Structural and Dynamical Study of Bovine Carbonic Anhydrase II in the Presence of Substrate: An Essential Dynamics and Molecular Dynamics Simulation Study

Abstract

Activity, regulation and inhibition of Bovine Carbonic Anhydrase II (BCAII), like other enzymes, are associated with its conformational changes.Molecular dynamics simulation was performed for Free BCAII and BCAII in complex with Para-nitro phenyl acetate to investigate the effect of substrate binding on BCAII structure and dynamics. Each Simulation was done for 100ns, in water with GROMACS software package. DSSP and Essential Dynamics techniques were used for analyzing secondary structures and concentrated motions, respectively.
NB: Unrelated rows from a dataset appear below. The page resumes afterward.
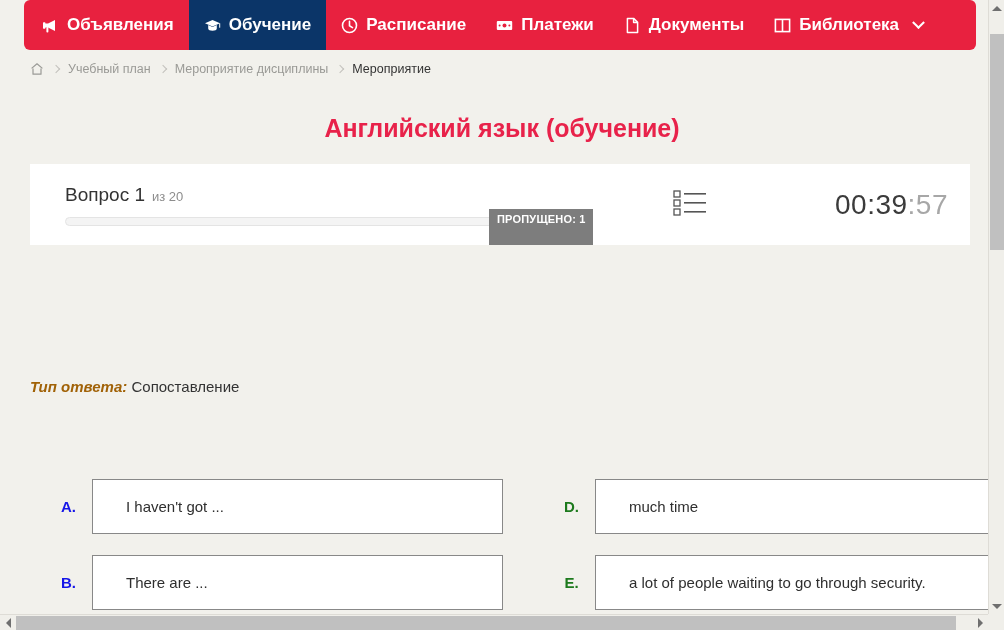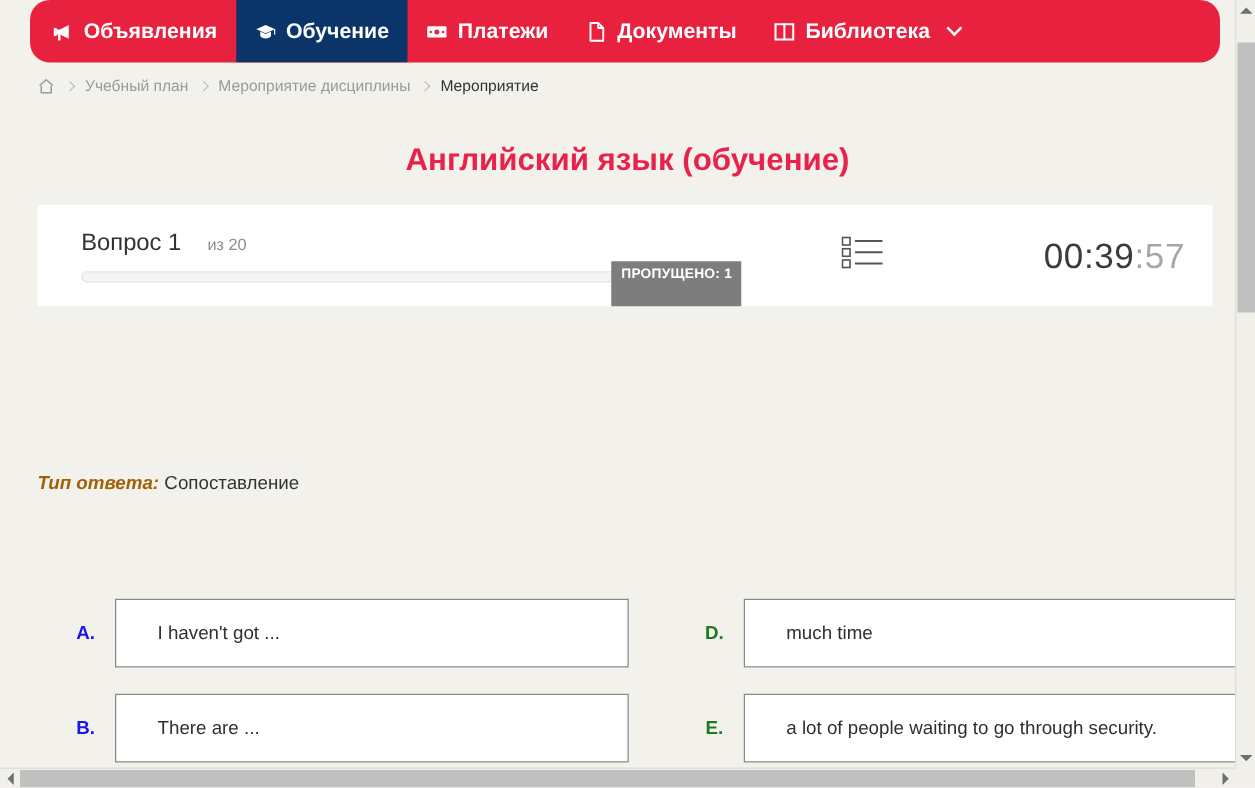"Объявления" .navbar { border-radius: 16px -> 6px }
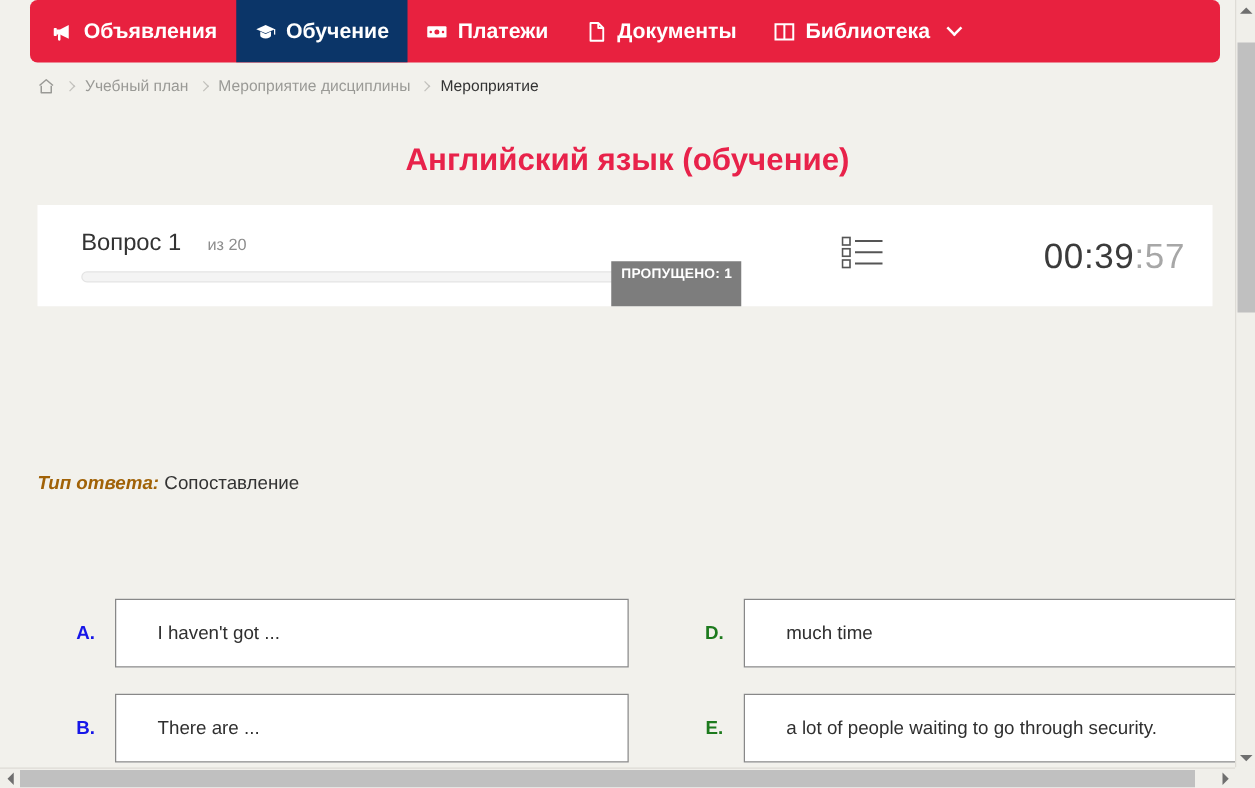"Расписание" div.nav-item { html: none -> <div> <span> <svg> <circle></circle> <path></path> </svg> </span> <span>Расписание</span> </div> }
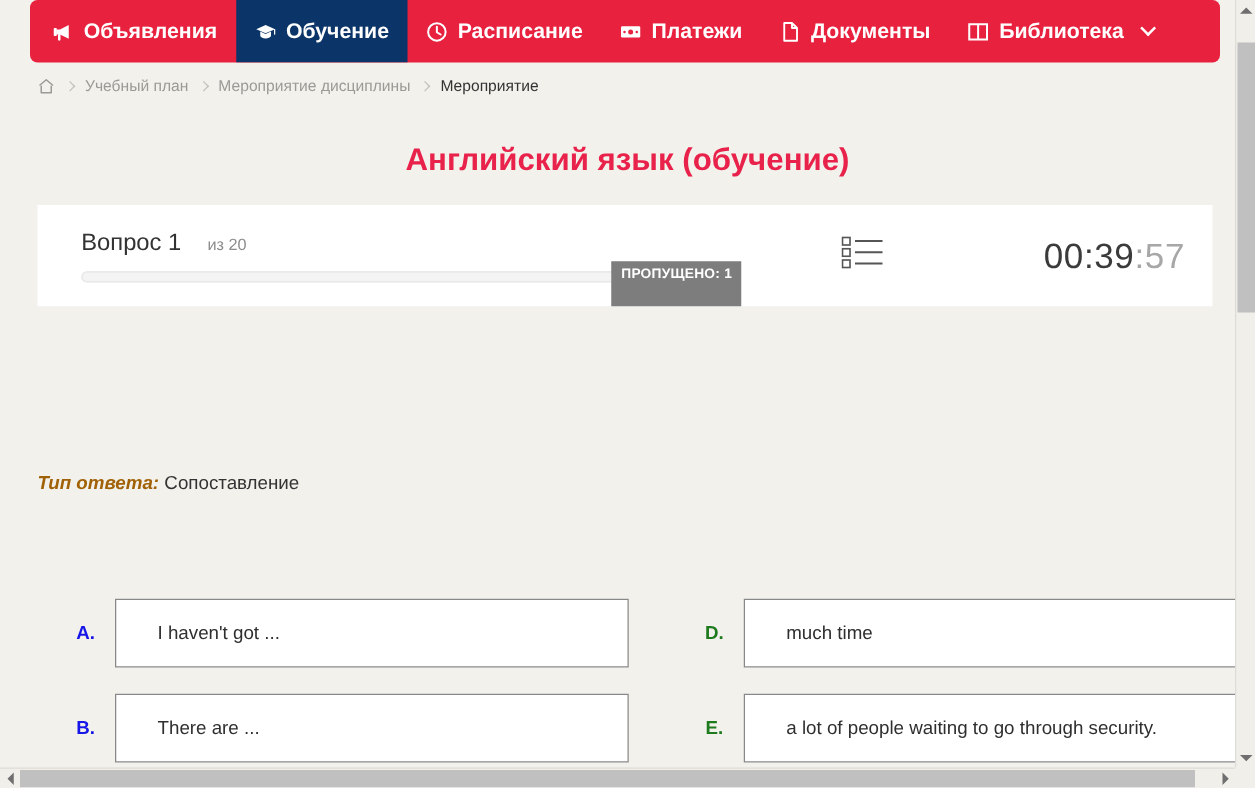"Вопрос 1" .qtitle-row { gap: 21px -> 7px }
Results of this study demonstrated that presence of Para-nitro phenyl acetate in BCAII active site increased RMSD in the secondary structure backbone resulting in increasing number of amino acids in alpha helix and beta sheet and as opposed to turns. Flexible regions are located in the N-terminal while, surface of the protein and its central domain and the c-terminal have low flexibility and high resistance against changes. Motions have been induced in protein surface and secondary structures. Reduced motion in several sites, including amino acids 52 to 58 and 173 to 175 was observed. Increased motion in several sites, including beta sheets and alpha helices was induced. Results are in good agreement with studies on BCAII knotted structure and resistance against conformational changes.